Ce que les chrétiens nomment la communion des saints n’est pas se souvenir des disparus. C’est uniquement une communion dans la sainteté. Les Églises qui croient en l’intercession ne s’appuient pas sur les réactions émotionnelles, mais sur l’Esprit Saint qui purifie toutes les âmes et en fait une Église, une.

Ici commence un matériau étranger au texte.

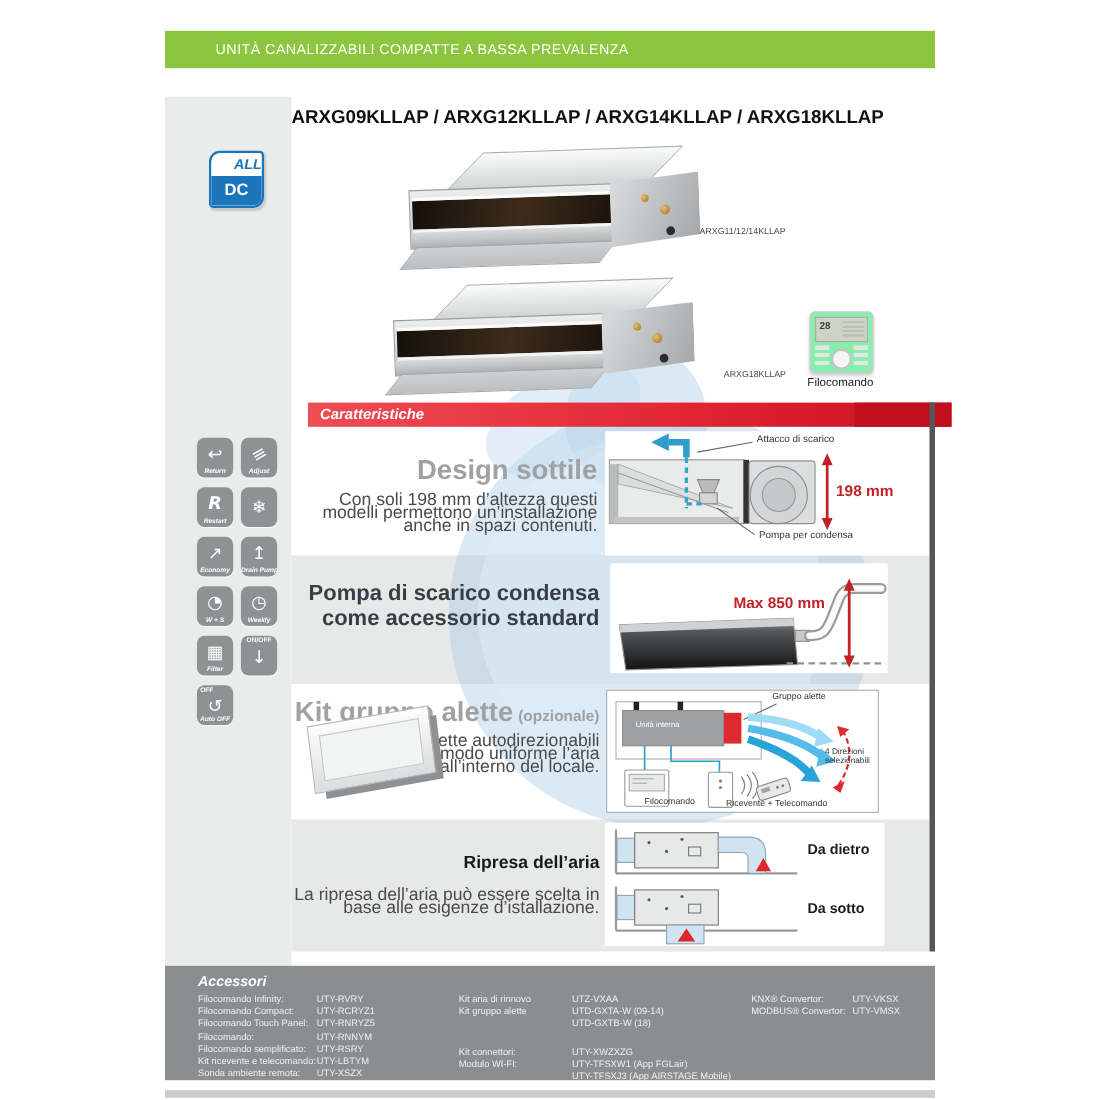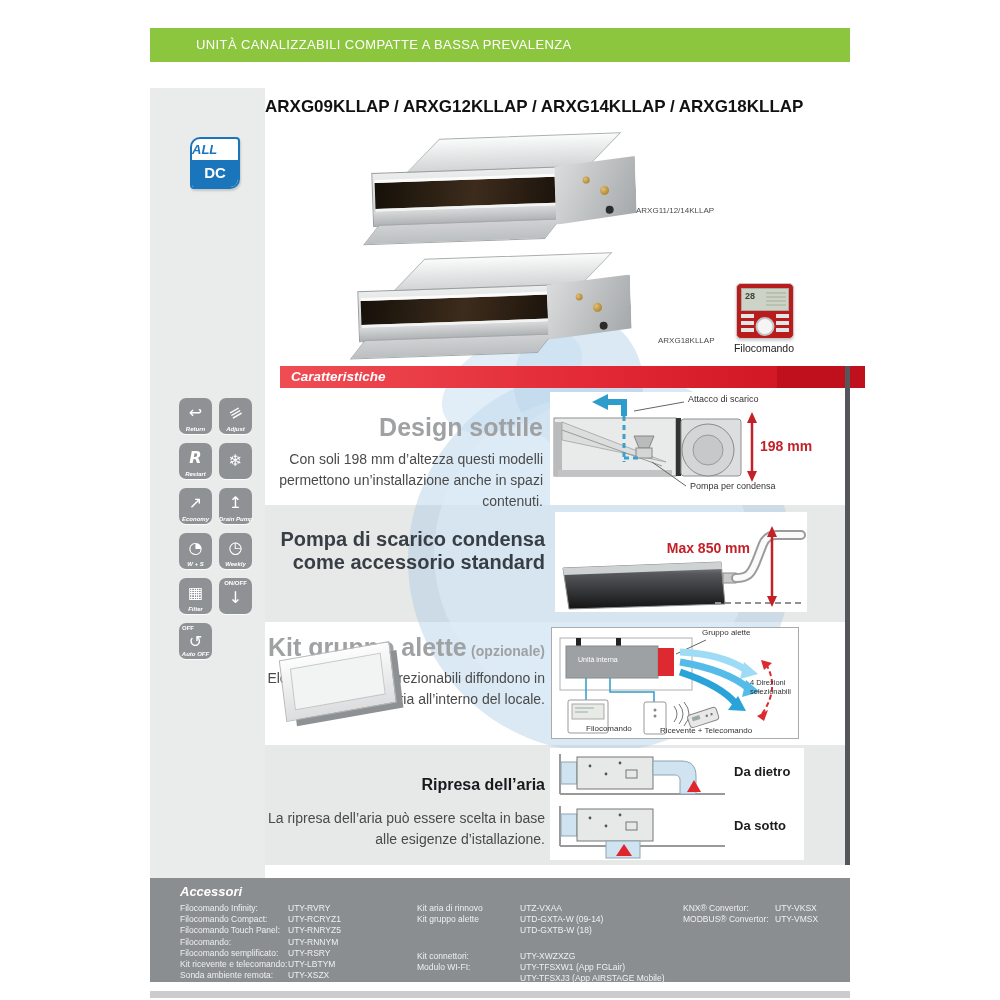--- a/index.html
+++ b/index.html
@@ -16,7 +16,7 @@
   .side-bg{left:150px;top:88px;width:115px;height:790px;background:#eaebeb;z-index:1}
   .alldc{left:190px;top:137px;width:46px;height:48px;border:2px solid #1b75bb;border-radius:10px 4px 10px 4px;
          background:#fff;overflow:hidden;z-index:3;box-shadow:1px 2px 2px rgba(0,0,0,.15)}
-  .alldc .t{display:block;height:21px;color:#1b75bb;font-style:italic;font-weight:bold;font-size:13px;text-align:left;line-height:21px}
+  .alldc .t{display:block;height:21px;color:#1b75bb;font-style:italic;font-weight:bold;font-size:13px;text-align:right;line-height:21px}
   .alldc .b{display:block;height:27px;background:#1b75bb;color:#fff;font-weight:bold;font-size:15px;text-align:center;line-height:25px}
 
   .icon-grid{left:179px;top:398px;display:grid;grid-template-columns:33px 33px;gap:9px 7px;z-index:3}

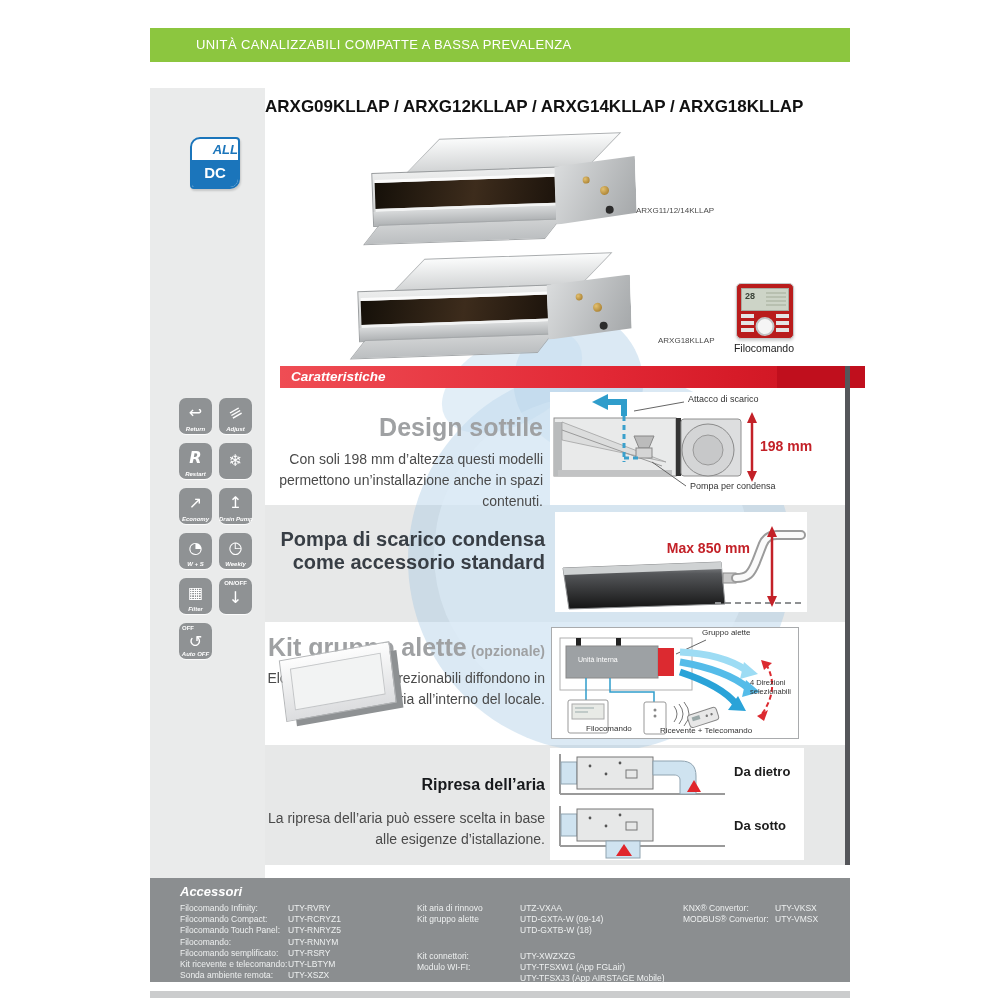--- a/index.html
+++ b/index.html
@@ -43,7 +43,7 @@
   .photo-label{font-size:8px;color:#4a4a4a;z-index:3}
 
   
-  .remote{left:736px;top:283px;width:56px;height:54px;background:#b91c1c;border:1px solid #c6c8c9;border-radius:5px;
+  .remote{left:736px;top:283px;width:56px;height:54px;background:#86efac;border:1px solid #c6c8c9;border-radius:5px;
           box-shadow:0 2px 3px rgba(0,0,0,.18);z-index:3}
   .r-disp{position:absolute;left:4px;top:4px;right:4px;height:21px;background:#cdd4c7;border:1px solid #a8aba2}
   .r-disp .tmp{position:absolute;left:3px;top:2px;font-size:9px;font-weight:bold;color:#3a4238}

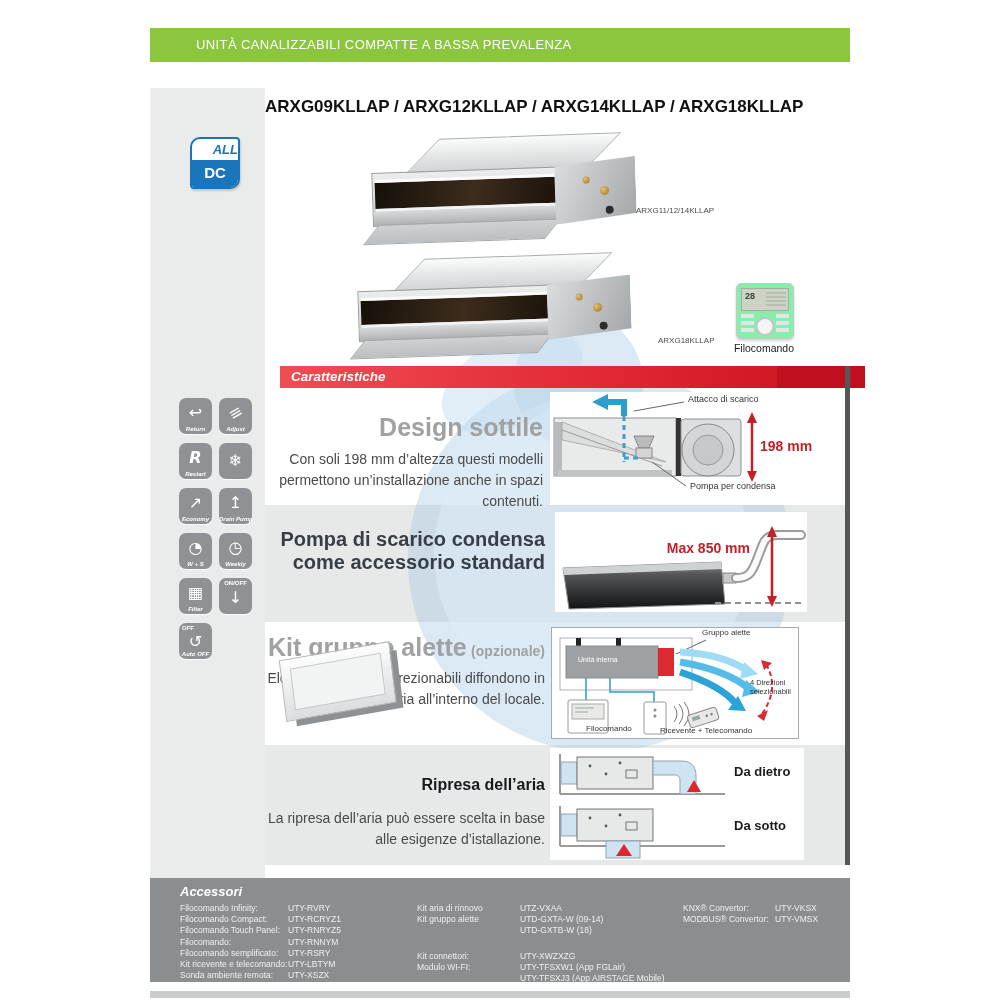--- a/index.html
+++ b/index.html
@@ -79,7 +79,7 @@
   .sec-h-dark{font-weight:bold;color:#383e45;font-size:20px;line-height:23px;z-index:3}
   .sec-h-black{font-weight:bold;color:#17191c;font-size:16px;z-index:3}
   .sec-note{font-size:14px;font-weight:bold;color:#9fa1a3}
-  .sec-body{font-size:14px;color:#4a4a4a;line-height:21px;z-index:3}
+  .sec-body{font-size:16px;color:#4a4a4a;line-height:12px;z-index:3}
   .ra{text-align:right}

En s’appuyant sur ce qui précède, l’effort qui doit être fourni est de voir notre disparu bien-aimé appuyé sur la poitrine du Maitre. La Cène est pérenne et dans notre détachement de ce monde, nous sommes à l’écoute du cœur du Seigneur et c’est là le début de la compréhension qui nous élève vers le Père dans la présence Duquel nous nous appuyons sur la miséricorde dont Il nous comble. Dans le Royaume, nous goûtons peu à peu à la résurrection. La résurrection n’est pas un temps, c’est une tendresse. Et si nous espérons le pardon, il nous enveloppe dès que l’âme quitte le corps, car il est impossible lors de la séparation de se trouver face au néant. Dès le premier instant, nous sommes dans la vision, la résurrection nous engloutit et nous pénétrons dans la Pâque.
Notre vie pascale n’est pas ajournée, mais notre unique Pâque est révélée à la résurrection ultime dans l’illumination de l’amour de Dieu pour nous et notre amour pour Lui.
Dans cette optique, la gloire n’est pas fractionnée, c’est un contenant immense. Celui qui peut vivre entièrement cette conviction ne meurt pas.